**Task item**
Once the line with "- Sárospatak - město vína v Tokajské oblasti" is found, write it out along with every line after it, exactly, up to the last line of the entries below. Exclude pictures.

*** Opening Given data ***

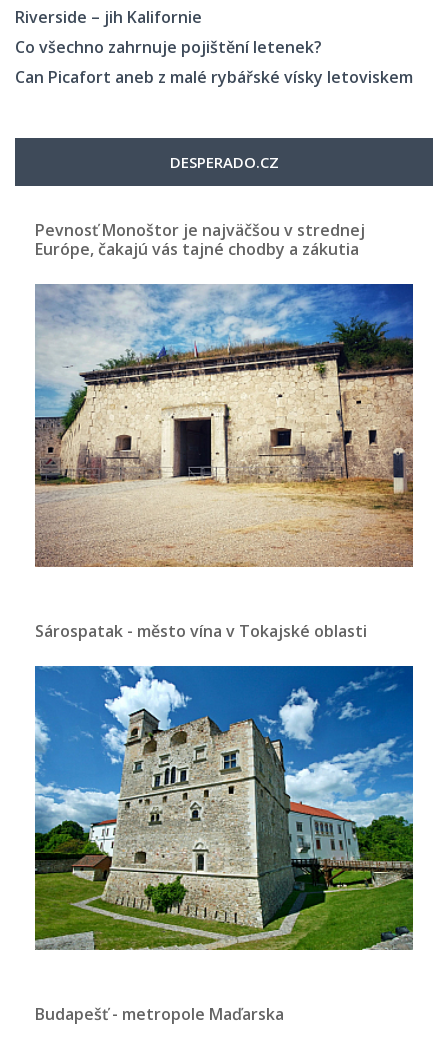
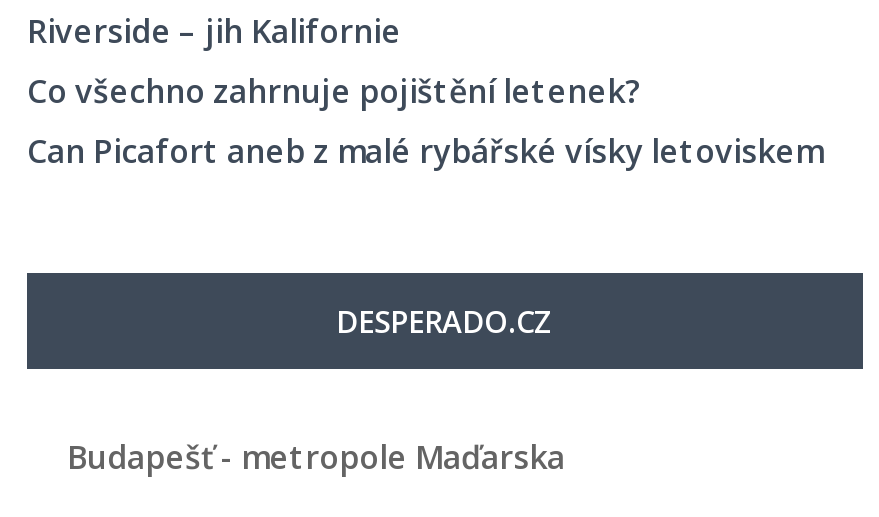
- Pevnosť Monoštor je najväčšou v strednej
- Európe, čakajú vás tajné chodby a zákutia

- [image]

- Sárospatak - město vína v Tokajské oblasti

- [image]
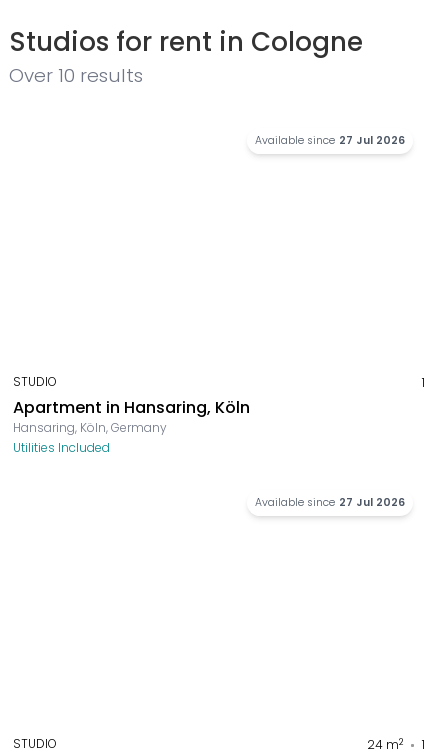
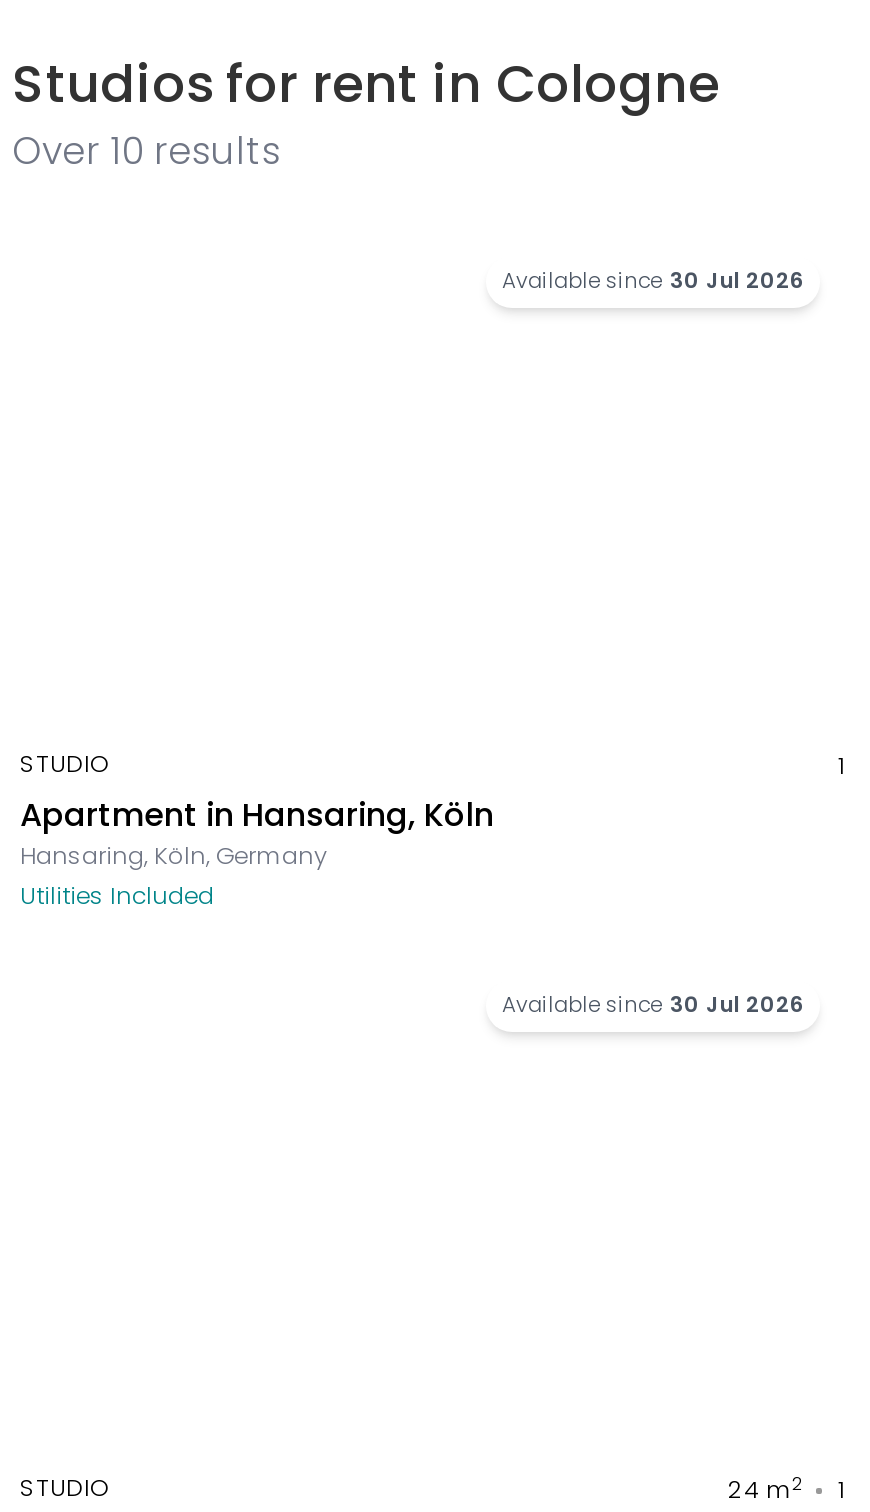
- Available since 27 Jul 2026
+ Available since 30 Jul 2026

- Available since 27 Jul 2026
+ Available since 30 Jul 2026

*** Closing Given data ***

**Answer box**
- Sárospatak - město vína v Tokajské oblasti

- [image]
- Available since 27 Jul 2026
+ Available since 30 Jul 2026

- Available since 27 Jul 2026
+ Available since 30 Jul 2026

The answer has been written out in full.